%%

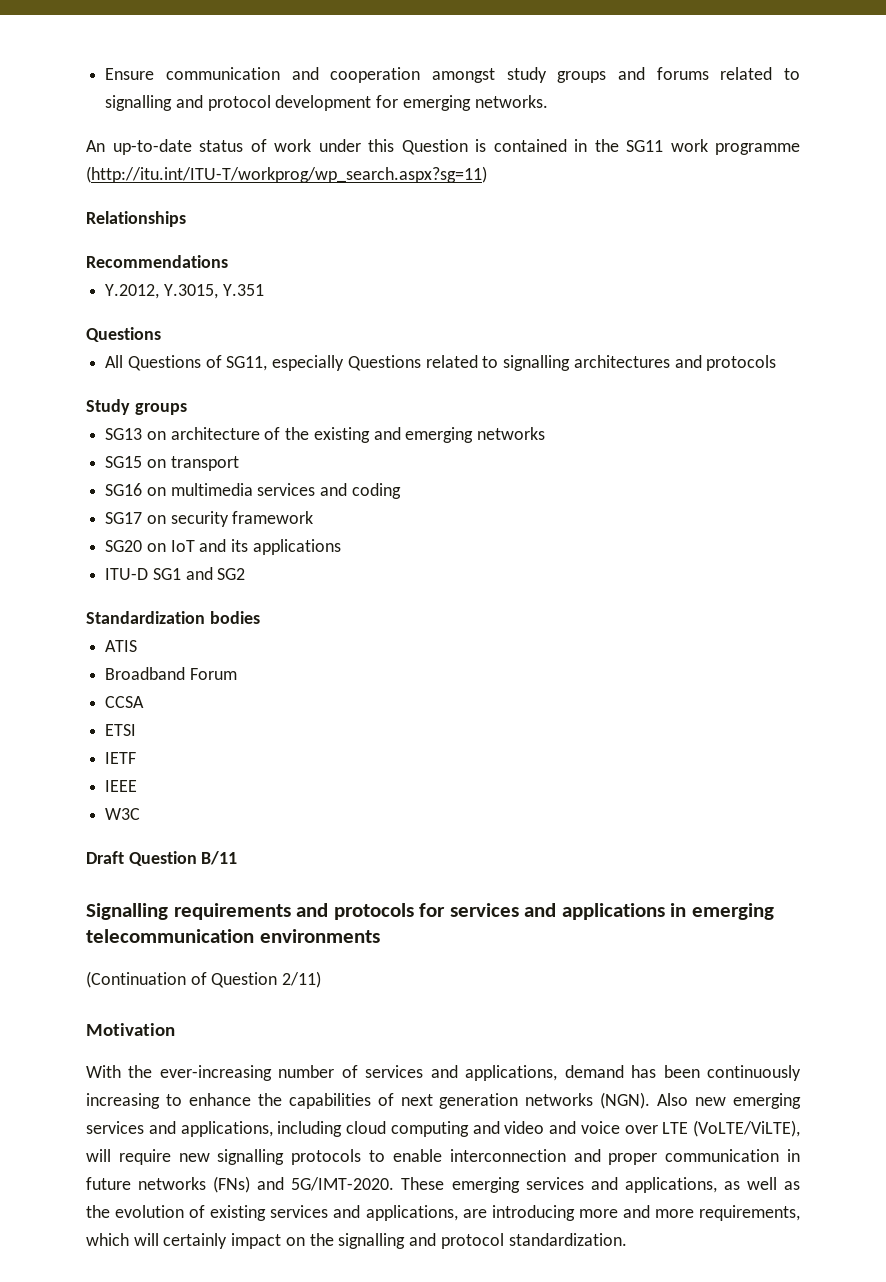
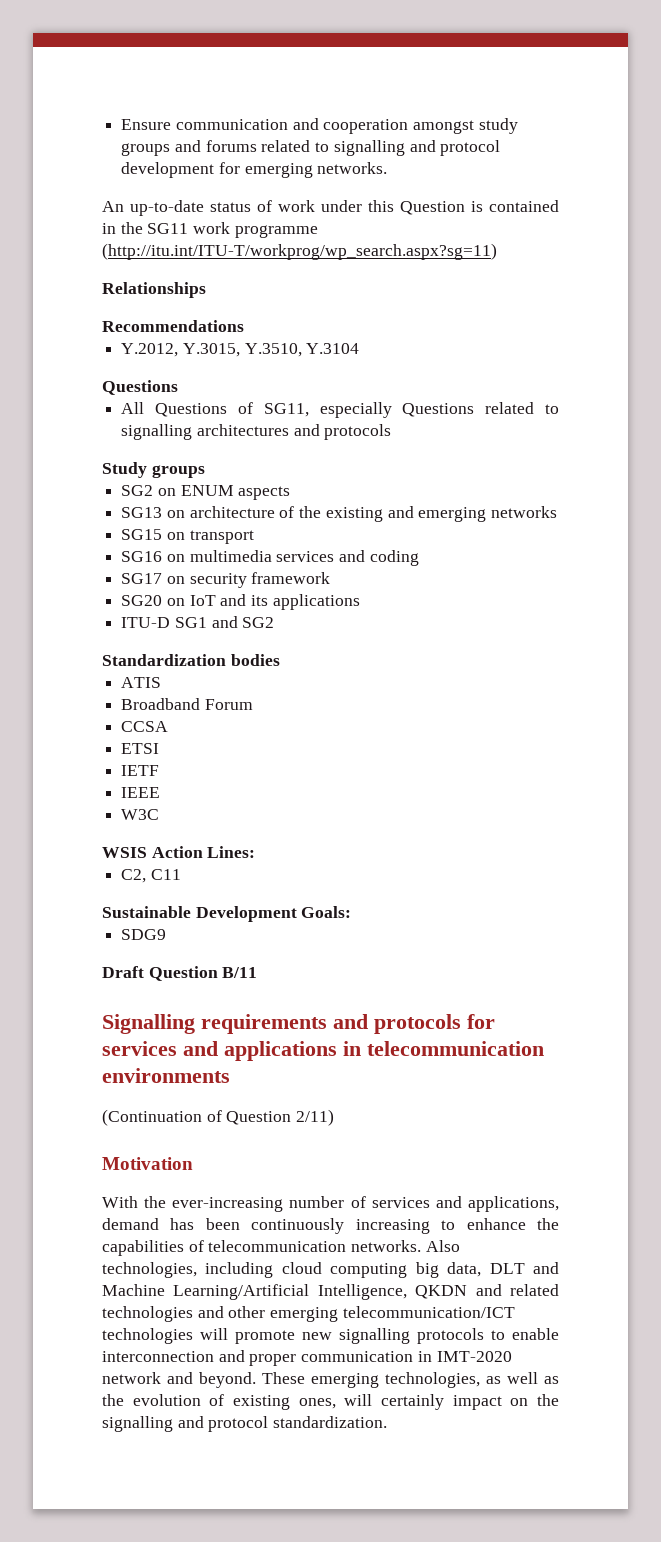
- Y.2012, Y.3015, Y.351
+ Y.2012, Y.3015, Y.3510, Y.3104
+ SG2 on ENUM aspects
+ WSIS Action Lines:
+ C2, C11
+ Sustainable Development Goals:
+ SDG9
- Signalling requirements and protocols for services and applications in emerging telecommunication environments
+ Signalling requirements and protocols for services and applications in telecommunication environments
- With the ever-increasing number of services and applications, demand has been continuously increasing to enhance the capabilities of next generation networks (NGN). Also new emerging services and applications, including cloud computing and video and voice over LTE (VoLTE/ViLTE), will require new signalling protocols to enable interconnection and proper communication in future networks (FNs) and 5G/IMT-2020. These emerging services and applications, as well as the evolution of existing services and applications, are introducing more and more requirements, which will certainly impact on the signalling and protocol standardization.
+ With the ever-increasing number of services and applications, demand has been continuously increasing to enhance the capabilities of telecommunication networks. Also technologies, including cloud computing big data, DLT and Machine Learning/Artificial Intelligence, QKDN and related technologies and other emerging telecommunication/ICT technologies will promote new signalling protocols to enable interconnection and proper communication in IMT-2020 network and beyond. These emerging technologies, as well as the evolution of existing ones, will certainly impact on the signalling and protocol standardization.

%%

[Your instructions]: Reproduce, exactly and with nothing added, the lines from the one that includes "in telecommunication environments" through the last line of the material.

[Expected output]:
+ Signalling requirements and protocols for services and applications in telecommunication environments
- With the ever-increasing number of services and applications, demand has been continuously increasing to enhance the capabilities of next generation networks (NGN). Also new emerging services and applications, including cloud computing and video and voice over LTE (VoLTE/ViLTE), will require new signalling protocols to enable interconnection and proper communication in future networks (FNs) and 5G/IMT-2020. These emerging services and applications, as well as the evolution of existing services and applications, are introducing more and more requirements, which will certainly impact on the signalling and protocol standardization.
+ With the ever-increasing number of services and applications, demand has been continuously increasing to enhance the capabilities of telecommunication networks. Also technologies, including cloud computing big data, DLT and Machine Learning/Artificial Intelligence, QKDN and related technologies and other emerging telecommunication/ICT technologies will promote new signalling protocols to enable interconnection and proper communication in IMT-2020 network and beyond. These emerging technologies, as well as the evolution of existing ones, will certainly impact on the signalling and protocol standardization.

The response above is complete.